Práticas segregacionistas: crianças receberam educação nazista

Elemara Duarte - Do Hoje em Dia
08/09/2012 às 12:27.
Atualizado em 22/11/2021 às 01:06
 (Antoninho Perri/Ascom Unicamp)

(Antoninho Perri/Ascom Unicamp)

Entre os anos 1930 e 1940, 50 meninos negros, órfãos ou abandonados foram transferidos de um educandário do Rio de Janeiro para uma fazenda no interior de São Paulo, onde foram submetidos, sob os olhos permissivos da legislação brasileira para a educação da época, a trabalhos forçados, castigos e humilhações. Alguns detalhes neste episódio lembram um campo de concentração e não é mera coincidência.

As crianças foram vítimas de práticas educacionais de inspiração nazista. A passagem está prestes a se transformar no enredo de um documentário e é a base da pesquisa do historiador Sidney Aguilar Filho, que defendeu tese de doutorado na Unicamp sobre o assunto. A pesquisa é intitulada “Educação, Autoritarismo e Eugenia: Exploração do trabalho e violência à infância desamparada no Brasil (1930-45)”.

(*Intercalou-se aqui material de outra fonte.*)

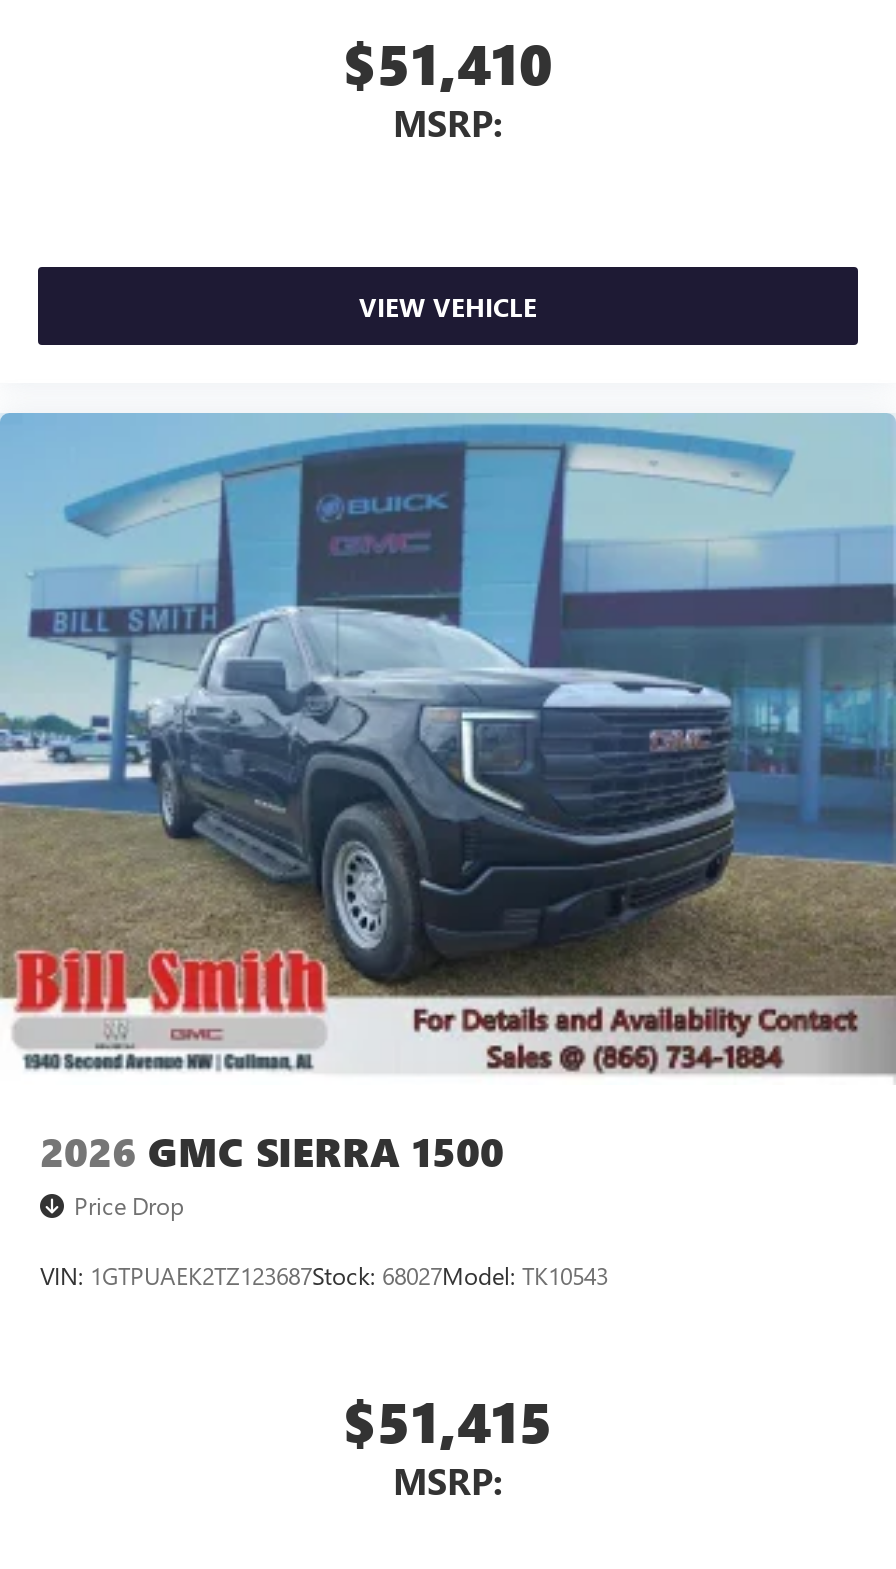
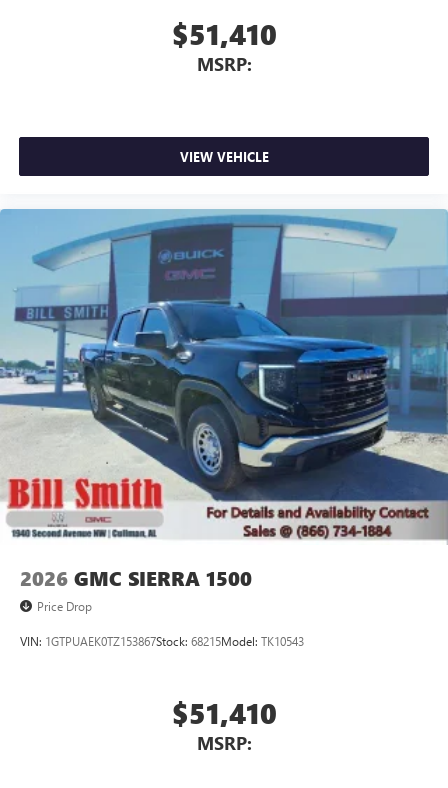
- [image]
+ [image]

- VIN: 1GTPUAEK2TZ123687Stock: 68027Model: TK10543
+ VIN: 1GTPUAEK0TZ153867Stock: 68215Model: TK10543

- $51,415
+ $51,410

Nesta entrevista, Aguilar traça as ramificações da “eugenia” na educação brasileira antes da Segunda Guerra. O movimento nada saudoso teve representantes ferrenhos em Minas Gerais.

 

A insígnia nazista foi encontrada até em um tijolo (Foto: Antoninho Perri/Ascom Unicamp)

 

Como este tema chegou até o senhor?

Em 1998, ao analisar a ascensão do nazismo alemão em uma aula de história de terceiro ano do Ensino Médio, uma aluna informou que na fazenda da família dela foi encontrada grande quantidade de tijolos com a suástica (símbolo nazista). Na visita a esta fazenda, a “Cruzeiro do Sul”, em Campina do Monte Alegre (SP), confirmei a existência dos símbolos em construções de 1910 e 1930. Fui também à casa de um antigo empregado da fazenda, que falou sobre a transferência de meninos negros do Rio de Janeiro, então capital federal, para a fazenda, entre 1930 e 1940.


O que é “Eugenismo”?

O termo eugenia, ou “boa geração”, foi cunhado em 1883, por Francis Galton, primo de Charles Darwin. “Eugenia” seria a ciência que lidaria com todas as influências que supostamente melhorariam as qualidades inatas de uma pressuposta raça em favor da evolução da humanidade. Galton partiu de uma proposição estatística de distribuição de talentos entre uma dada população, para defender que o caráter e as faculdades dos seres humanos seriam distribuídos de acordo com estatísticas e que se encontrariam mais nas elites. Assim, seria estatisticamente “mais proveitoso” investir nas elites e promover o “melhor estoque do que favorecer o pior”. A este processo chamou-se “Darwinismo Social”. O uso distorcido do pensamento darwinista agrediu a Darwin, que dele discordou publicamente. Foi nisso que muitos racistas do fim do século 19 e início do século 20 se nutriram.


Por que as ideias fascistas ganharam tantos adeptos no Brasil, incluindo Minas Gerais?

A “Legião de Outubro”, ou “Legião Mineira”, nasceu com fins militares e seu idealizador maior foi o advogado mineiro Francisco Campos, nomeado, em 1930, o primeiro ministro da Educação do Brasil. A consolidação do projeto nacional burguês, centralizador e autoritário, em 1937, incluiu disputas por hegemonias regionais que utilizaram a militarização de crianças e adolescentes através de processos educativos, não só em Minas. Fardados de caqui com saudações semelhantes aos nazistas, os integrantes da “Legião”, se estruturaram e defenderam comportamentos e ideias parecidas à Juventude Hitlerista. Campos, como outro ministro da educação, o também mineiro Gustavo Capanema, foi um dos grandes articuladores políticos da área de educação no período.


Dos 50 órfãos levados para a fazenda no interior paulista, quantos estão vivos e como eles veem o passado?

A pesquisa localizou quatro senhores. Dois morreram ao longo da pesquisa. Os dois sobreviventes têm visões muito críticas sobre a realidade a que foram submetidos. Os relatos são traumáticos.


Na Constituição Brasileira de 1934 havia textos de influência “eugenista”. Hoje, ainda há algum vestígio disso na educação brasileira?

Não realizei pesquisas que possam fundamentar-me para responder tal indagação. Podemos afirmar, porém, que quaisquer tentativas jurídicas ou políticas de tendência eugenista devem ser consideradas ilegais e criminosas dentro dos parâmetros da Constituição Brasileira, da ética e da ciência contemporânea. O que não significa, contudo, que não aconteçam no cotidiano.